## Activity
Starting at the line with "absolute; left: 36px;" and going on through the line with "absolute; left: 470px;", reproduce each line in the records below exactly and nothing more.

Collection entries:
◇ ◇ ◇ ◇ ◇

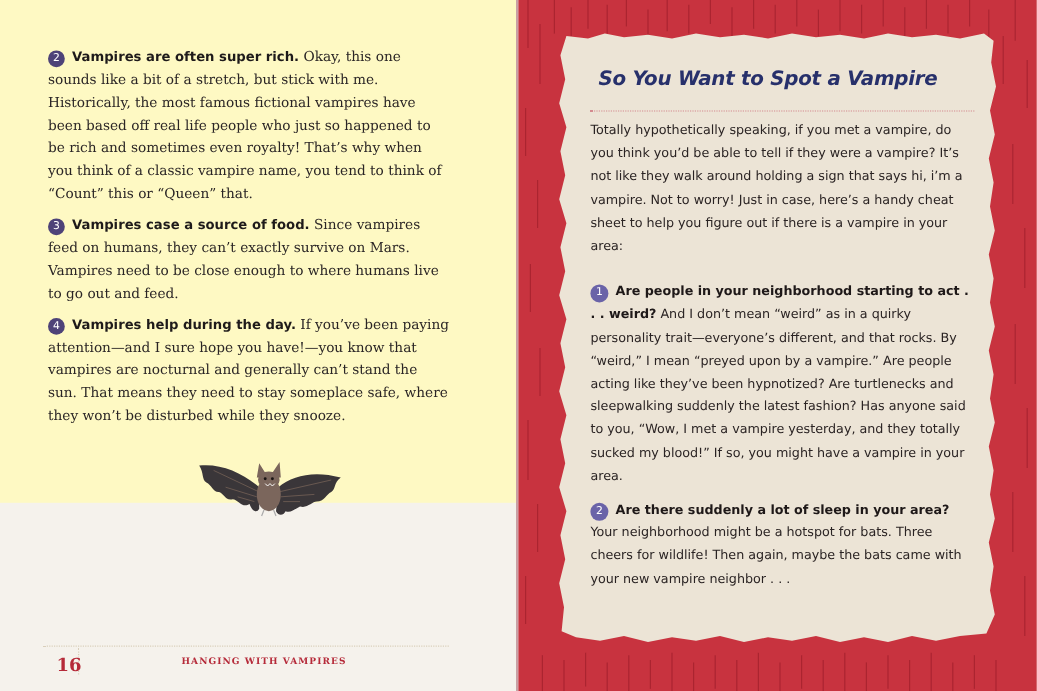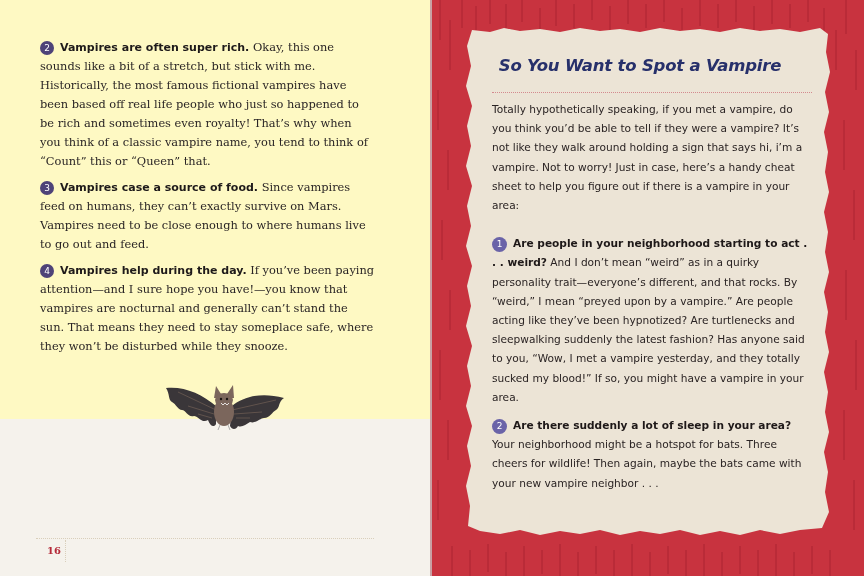--- a/index.html
+++ b/index.html
@@ -10,21 +10,21 @@
   .left-page { position: absolute; left: 0; top: 0; width: 431px; height: 419px; background: #fef9c3; }
   .left-text { position: absolute; left: 40px; top: 38px; width: 335px; font-family: "DejaVu Serif", serif; font-size: 11.4px; line-height: 19px; color: #2a2525; }
   .left-text p { margin: 0 0 7px 0; }
   .num { display: inline-block; width: 14px; height: 14px; border-radius: 50%; background: #4e4378; color: #fff; font-family: "DejaVu Sans", sans-serif; font-size: 9px; line-height: 14px; text-align: center; margin-right: 6px; vertical-align: 0px; }
   .lead { font-family: "DejaVu Sans", sans-serif; font-weight: bold; font-size: 11px; color: #1e1a1a; }
 
   .bat { position: absolute; left: 158px; top: 376px; width: 132px; height: 64px; }
 
   .footer-rule { position: absolute; left: 36px; top: 538px; width: 338px; border-top: 1px dotted #d9cfbb; }
   .footer-vrule { position: absolute; left: 65px; top: 540px; height: 22px; border-left: 1px dotted #d9cfbb; }
-  .page-num { position: absolute; left: 47px; top: 545px; font-family: "DejaVu Serif", serif; font-size: 10px; font-weight: bold; color: #b52a39; text-align: right; }
+  .page-num { position: absolute; left: 47px; top: 545px; font-family: "DejaVu Serif", serif; font-size: 15px; font-weight: bold; color: #b52a39; text-align: right; }
   .running-head { position: absolute; left: 66px; top: 546px; width: 308px; text-align: center; font-family: "DejaVu Serif", serif; font-size: 7.5px; font-weight: bold; letter-spacing: 0.9px; color: #b52a39; }
 
   .gutter { position: absolute; left: 430px; top: 0; width: 2px; height: 576px; background: #c9a0a4; }
 
   
   .right-page { position: absolute; left: 432px; top: 0; width: 432px; height: 576px; background: #c8333f; overflow: hidden; }
   .streaks { position: absolute; left: 0; top: 0; width: 432px; height: 576px; }
   .card-edge { position: absolute; left: 28px; top: 22px; width: 380px; height: 530px; }
   .card-title { position: absolute; left: 470px; top: 56px; width: 340px; text-align: center; font-family: "DejaVu Sans", sans-serif; font-weight: bold; font-style: italic; font-size: 16.5px; color: #27306b; letter-spacing: -0.2px; }
   .card-rule { position: absolute; left: 492px; top: 92px; width: 320px; border-top: 1px dotted #d48a8f; }
@@ -69,20 +69,21 @@
       <circle cx="63" cy="23" r="1.2" fill="#1a1414"></circle>
       <circle cx="69" cy="23" r="1.2" fill="#1a1414"></circle>
       <path d="M63 27 L65 29 L67 27 L69 29 L71 27" stroke="#fff" stroke-width="0.8" fill="none"></path>
 
       <path d="M62 49 L60 54 M70 49 L72 54" stroke="#aaa" stroke-width="1" fill="none"></path>
     </svg>
 
     <div class="footer-rule"></div>
     <div class="footer-vrule"></div>
     <div class="page-num">16</div>
+    <div class="running-head">HANGING WITH VAMPIRES</div>
   </div>
 
   <div class="gutter"></div>
 
   <div class="right-page">
     <svg class="streaks" viewBox="0 0 432 576">
       <g stroke="#9e1f2c" stroke-width="1" opacity="0.7">
         <line x1="8" y1="0" x2="8" y2="40"></line>
           <line x1="18" y1="20" x2="18" y2="70"></line>
           <line x1="30" y1="0" x2="30" y2="28"></line>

◇ ◇ ◇ ◇ ◇

## Answer
   .footer-rule { position: absolute; left: 36px; top: 538px; width: 338px; border-top: 1px dotted #d9cfbb; }
   .footer-vrule { position: absolute; left: 65px; top: 540px; height: 22px; border-left: 1px dotted #d9cfbb; }
-  .page-num { position: absolute; left: 47px; top: 545px; font-family: "DejaVu Serif", serif; font-size: 10px; font-weight: bold; color: #b52a39; text-align: right; }
+  .page-num { position: absolute; left: 47px; top: 545px; font-family: "DejaVu Serif", serif; font-size: 15px; font-weight: bold; color: #b52a39; text-align: right; }
   .running-head { position: absolute; left: 66px; top: 546px; width: 308px; text-align: center; font-family: "DejaVu Serif", serif; font-size: 7.5px; font-weight: bold; letter-spacing: 0.9px; color: #b52a39; }
 
   .gutter { position: absolute; left: 430px; top: 0; width: 2px; height: 576px; background: #c9a0a4; }
 
   
   .right-page { position: absolute; left: 432px; top: 0; width: 432px; height: 576px; background: #c8333f; overflow: hidden; }
   .streaks { position: absolute; left: 0; top: 0; width: 432px; height: 576px; }
   .card-edge { position: absolute; left: 28px; top: 22px; width: 380px; height: 530px; }
   .card-title { position: absolute; left: 470px; top: 56px; width: 340px; text-align: center; font-family: "DejaVu Sans", sans-serif; font-weight: bold; font-style: italic; font-size: 16.5px; color: #27306b; letter-spacing: -0.2px; }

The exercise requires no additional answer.